The Legacy of The Bluest Eye: A Top 10 Banned Book of 2021
Last weekend I listened to the audiobook version of Toni Morrison’s The Bluest Eye for the first time. This was not my first encounter with the text. Like many readers, I first experienced Morrison’s work in a high school English class and have regularly returned to it throughout college and adulthood. But hearing the novel read in Morrison’s voice, I experienced it anew. I wept on I-95 halfway between Washington D.C. and New York as the story came to its climax, and spent the rest of the week wondering what it is about her writing that allows it to transcend space and time to wrap its arms around your chest and squeeze until you feel you may burst.
It is no surprise to me that The Bluest Eye once again appeared on the American Library Association’s Top 10 Banned Books list. After all, Morrison appeared on the list six times in the last twenty years, and The Bluest Eye previously made the list in 2006, 2013, 2014, and 2020 (even Morrison’s 1987 Nobel Prize-winning novel Beloved made the list in 2006 and 2012). But despite efforts to keep a new generation of students from a transformative encounter with Morrison’s work, The Bluest Eye remains relevant and reflective of American society over 50 years after its original publication in 1970. This cultural relevance is the reason why it maintains its place on recommended reading lists for Advanced Placement assessments across the country. It is why the novel still brings me to tears, and still has important things to teach us about reckoning with racialized concepts like beauty and gender, and how ugliness renders one invisible.

One of the only professional reviews of the title is from Choice Reviews published in 1971. “Though somewhat overburdened by cliches in both style and content, Morrison’s novel is nonetheless a significant addition to the rising tide of black literature. Seething with the same hatred that has inspired so many contemporary black writers, Morrison creates a pictures similar to the one created by Richard Wright in Black Boy (1945). Focusing on one little black girl growing up in a chaos of hate and confusion. Morrison successfully evokes the same feelings of despair, anger, and love that have arisen in anyone who has read the story of Wright’s little black boy. The Bluest Eye may not be the fiction find of the year, nor the best first novel ever published; it is, however, a sympathetic and moving portrayal of human beings caught in the age-old webs of prejudice and hate, and for this alone it deserves to be read.”
There is something magical about this text, something that pulls you in immediately and is not to be read lightly. It demands rigorous interrogation and self-analysis. Part of Morrison’s magic is her ability to tell you the entire plot at the outset yet still leave you asking questions after its close. In a 1993 interview with The Paris Review, Morrison describes one of her most poignant narrative decisions: “I put the whole plot on the first page. In fact, in the first edition, the plot was on the cover, so that a person in a bookstore could read the cover and know right away what the book was about, and could, if they wished, dismiss it and buy another book.” In the foreword of the novel, Morrison makes clear that her project is to examine “how something as grotesque as the demonization of an entire race could take root inside the most delicate member of society: a child; the most vulnerable member: a female.” She tackles this topic with rigorous precision that demands reader’s attention.
Reading The Bluest Eye as a teenager opened my mind to thinking about complex topics like racial identity, privilege, beauty, and self-loathing. It prepared me to critically engage with these topics both in academic work and daily life. Returning to the novel as an adult reminds me of the immense power of the storyteller. Fiction creates a space to tell truths unobscured by the necessity of facts. The truth of Pecola’s story remains as real today as it was in 1970. I could speculate as to why this is the case, but do not have the capacity to engage with the complexity of answering the why in its totality. Morrison concludes the first section of the novel with these words: “But since why is difficult to handle, one must take refuge in how.” It is the particulars of the how that preserves the novel’s legacy.

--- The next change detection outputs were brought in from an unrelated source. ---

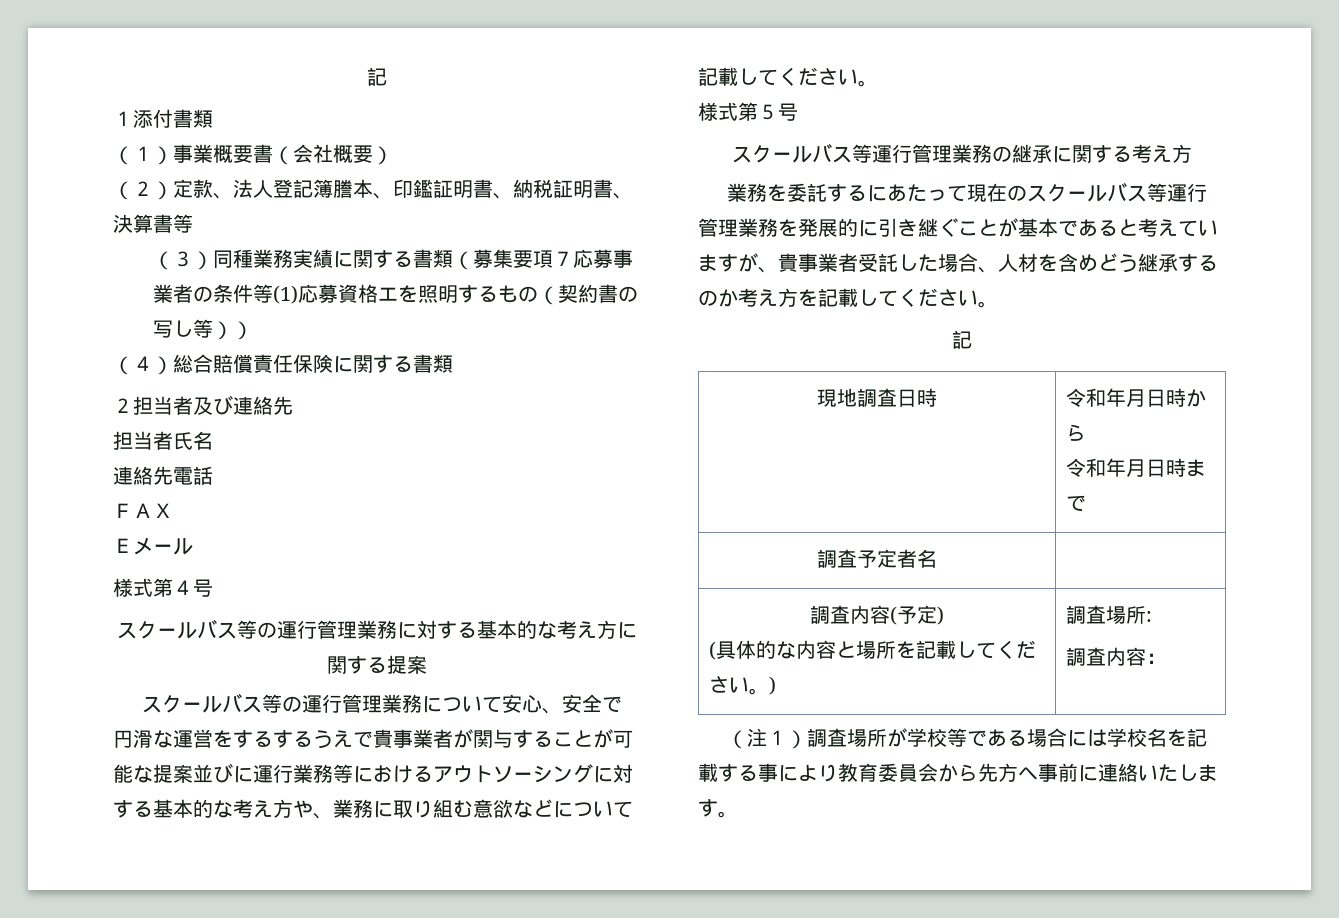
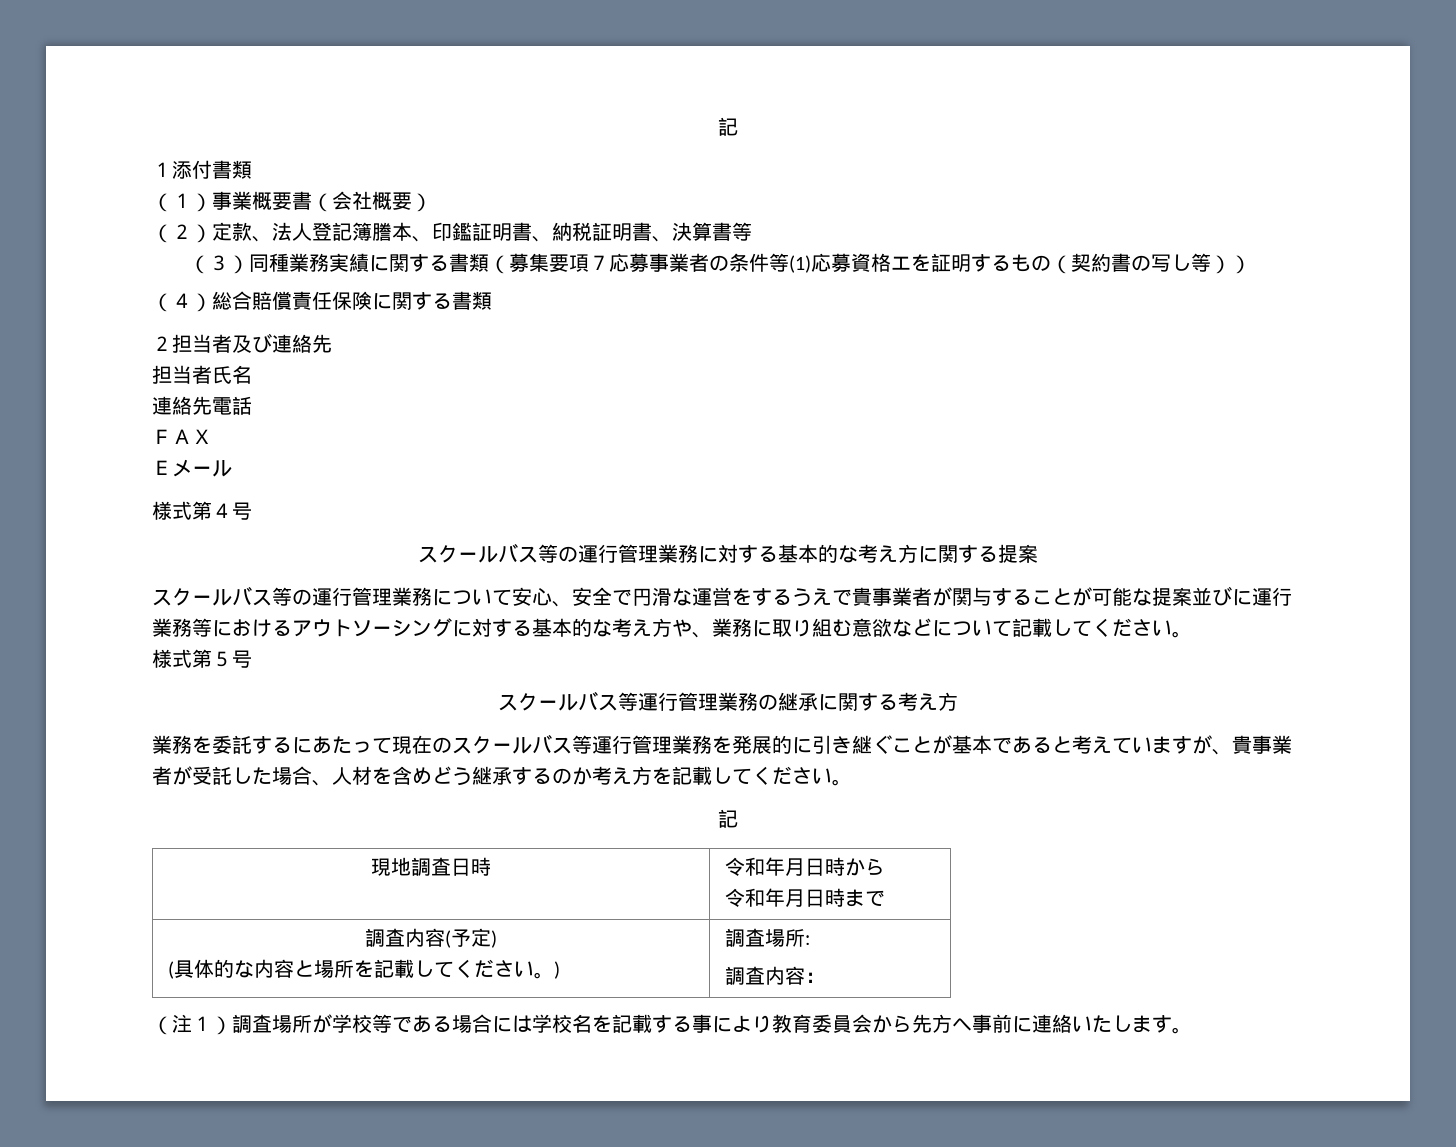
- （３）同種業務実績に関する書類（募集要項７応募事業者の条件等(1)応募資格エを照明するもの（契約書の写し等））
+ （３）同種業務実績に関する書類（募集要項７応募事業者の条件等(1)応募資格エを証明するもの（契約書の写し等））
- スクールバス等の運行管理業務について安心、安全で円滑な運営をするするうえで貴事業者が関与することが可能な提案並びに運行業務等におけるアウトソーシングに対する基本的な考え方や、業務に取り組む意欲などについて記載してください。
+ スクールバス等の運行管理業務について安心、安全で円滑な運営をするうえで貴事業者が関与することが可能な提案並びに運行業務等におけるアウトソーシングに対する基本的な考え方や、業務に取り組む意欲などについて記載してください。
- 業務を委託するにあたって現在のスクールバス等運行管理業務を発展的に引き継ぐことが基本であると考えていますが、貴事業者受託した場合、人材を含めどう継承するのか考え方を記載してください。
+ 業務を委託するにあたって現在のスクールバス等運行管理業務を発展的に引き継ぐことが基本であると考えていますが、貴事業者が受託した場合、人材を含めどう継承するのか考え方を記載してください。
- 調査予定者名 |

Yet this powerful novel is only a small piece of Morrison’s legacy. Her oeuvre continues to inspire each subsequent generation of writers, academics, and readers. As Roxane Gay wrote in The New York Times shortly after Morrison’s passing in 2019, “Ms. Morrison taught me and an entire generation of black writers to recognize that we are rich places to write from. She showed us that we must matter first to ourselves if we hope to matter to anyone else. She demonstrated that there is no shame in writing that is both work and a necessary political act.” It is no surprise, then, that works like The Bluest Eye continue to be seen as a political challenge to those who would seek to prevent the next generation of students from speaking truth to power.

Mary Arbor was born in San Diego, California and has lived in Washington D.C. for 10 years. She received a BA in Philosophy and Women’s Studies from George Washington University in 2015. After working as a 7th and 8th grade English teacher, she decided to pursue her dream of becoming a librarian. She currently works in a school library that serves students from PK-12th grade. Her academic interests include intellectual freedom, censorship, Critical Race Theory, and disability justice.